General Stanley McChrystal offers sage leadership advice you can apply to your content strategy.
Here are your marching orders:
Acknowledge change resistance
Within the US Army, General McChrystal encountered high change resistance because people in the organization become very attached to existing processes:
[An individual’s] very identity is wrapped up into how things have been done.
The same is true in content development: workers become very adept at using the current tools and feel threatened when approached with the possibility of implementing new processes. The fear of the unknown is universal, and a strong leader will counteract that fear by resolving to…
Share information “until it’s almost illegal”
On the surface, this advice to overshare is surprising—it’s coming from a military official who had access to classified information the general public will never see. That said, company initiatives (content related or not) gain supporters much more quickly when management is painstakingly thorough in communicating the business requirements driving the changes, seeking input on the evaluation criteria for new tools, and so on.

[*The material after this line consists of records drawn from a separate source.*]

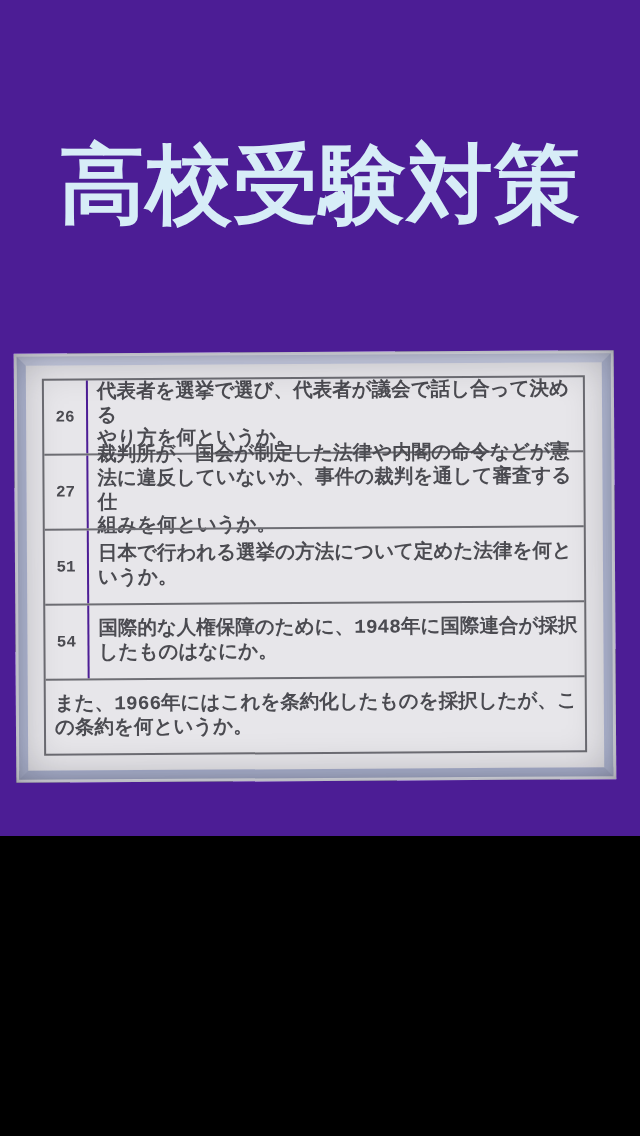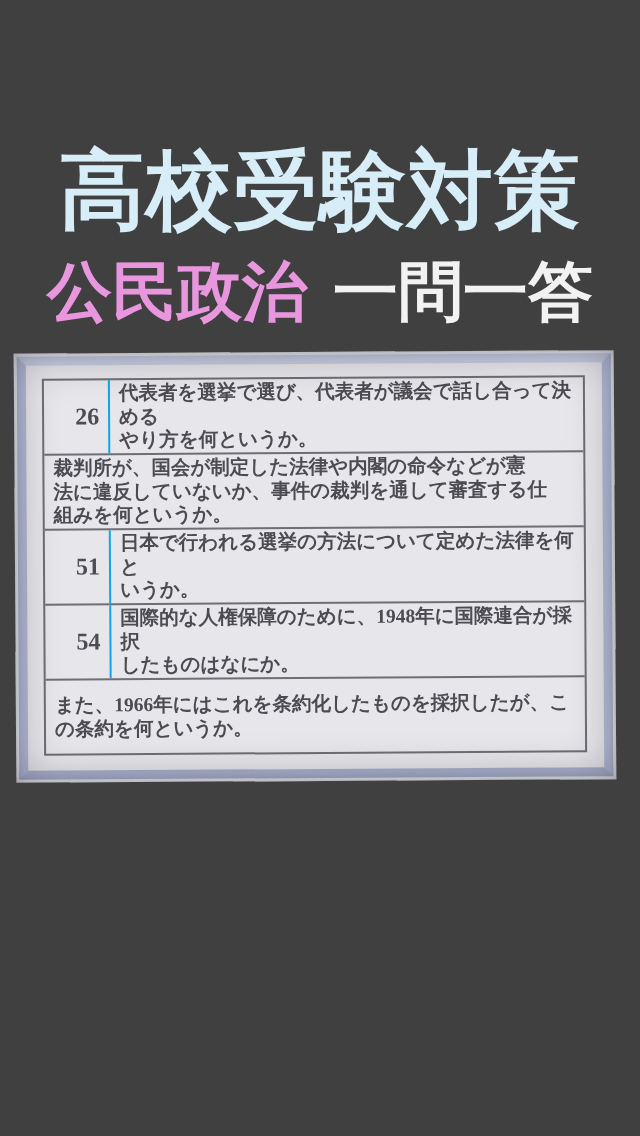--- a/index.html
+++ b/index.html
@@ -10,10 +10,10 @@
   .stage {
     position: relative;
     width: 640px;
-    height: 1136px;
-    background: #404040;
+    height: 836px;
+    background: #4c1d95;
     overflow: hidden;
-    font-family: Liberation Serif, serif;
+    font-family: Liberation Mono, monospace;
   }
   
   .title {

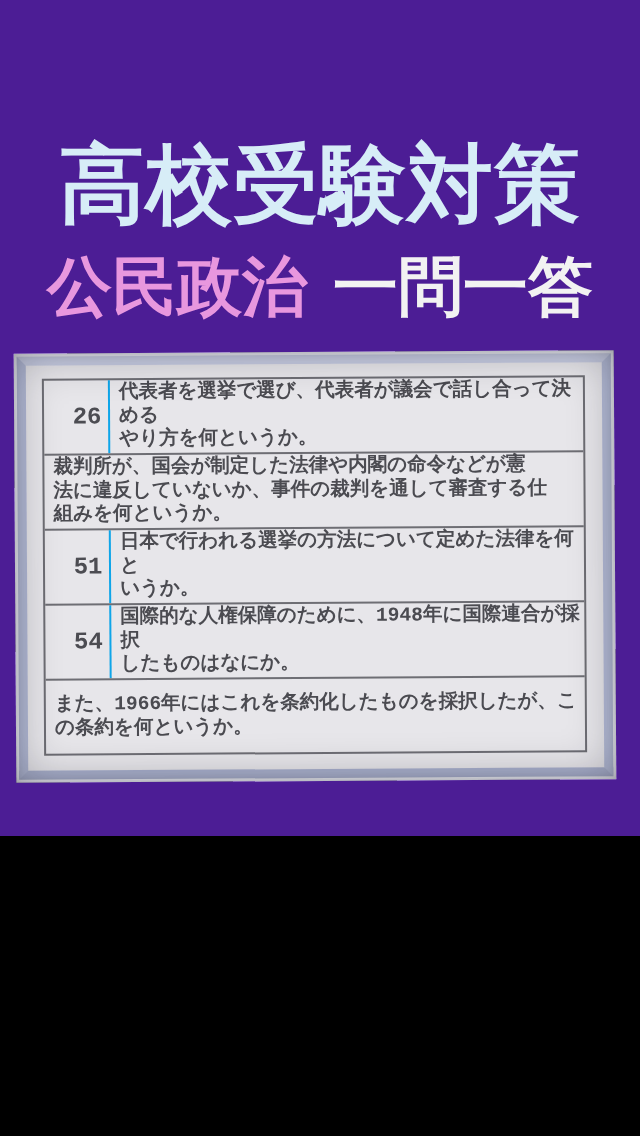--- a/index.html
+++ b/index.html
@@ -115,9 +115,6 @@
 
   <div class="title">高校受験対策</div>
 
-  <div class="subtitle">
-    <span class="subject">公民政治</span><span class="format">一問一答</span>
-  </div>
 
   <div class="photo">
     <div class="mat">

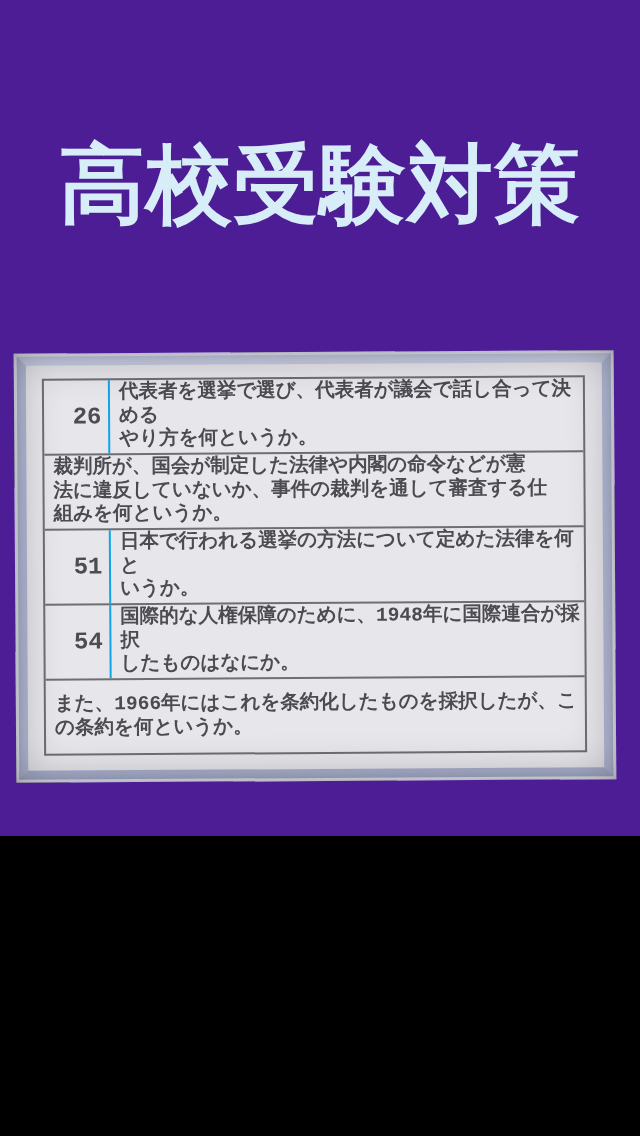--- a/index.html
+++ b/index.html
@@ -87,14 +87,13 @@
   .qnum {
     width: 42px;
     min-width: 42px;
-    border-right: 2px solid #0ea5e9;
+    border-right: 2px solid #4c1d95;
     display: flex;
     align-items: center;
     justify-content: center;
-    font-size: 24px;
+    font-size: 16px;
     font-weight: 600;
     color: #4c4c52;
-    padding-left: 22px;
   }
   .qtext {
     flex: 1;

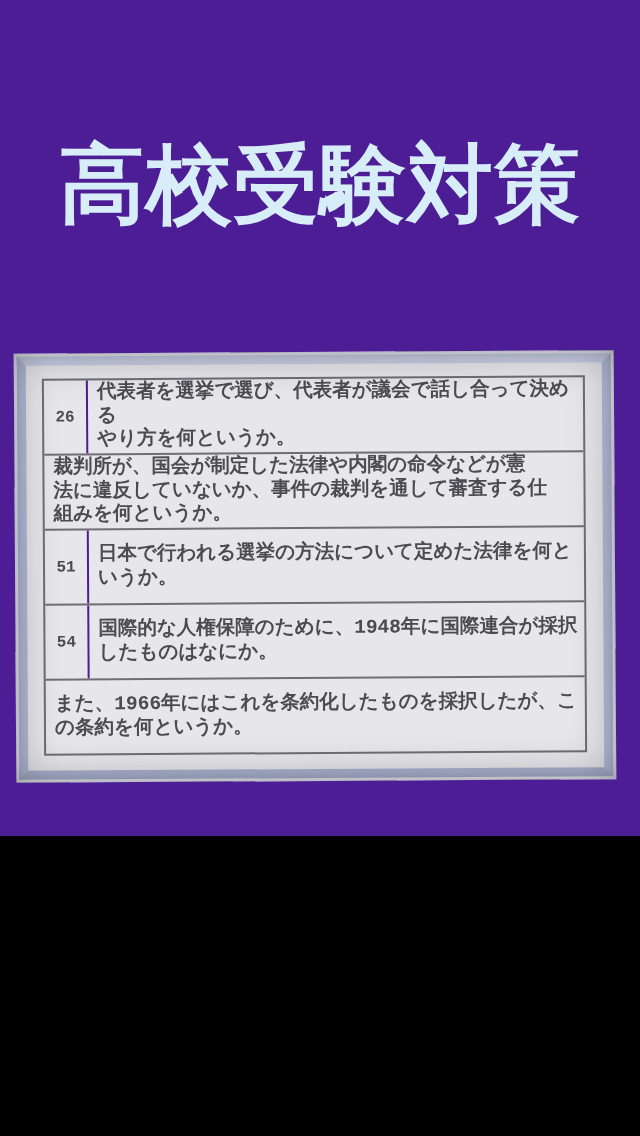--- a/index.html
+++ b/index.html
@@ -126,6 +126,7 @@
         </div>
 
         <div class="qrow">
+          <div class="qnum">27</div>
           <div class="qtext">裁判所が、国会が制定した法律や内閣の命令などが憲
 法に違反していないか、事件の裁判を通して審査する仕
 組みを何というか。</div>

Harness data to make it useful
[T]he idea that big data is suddenly going to give us the answer to the problem is something that [is] incorrect because the speed at which data is being created and changed stays ahead of our ability to harness it.
A company can supply vast amounts of data through multiple channels: tech comm, marcom, support, etc. Unless customers can pinpoint the information they want when they want it, that sea of data is useless. Therefore, our content processes must be intelligent to ensure information is findable and useful.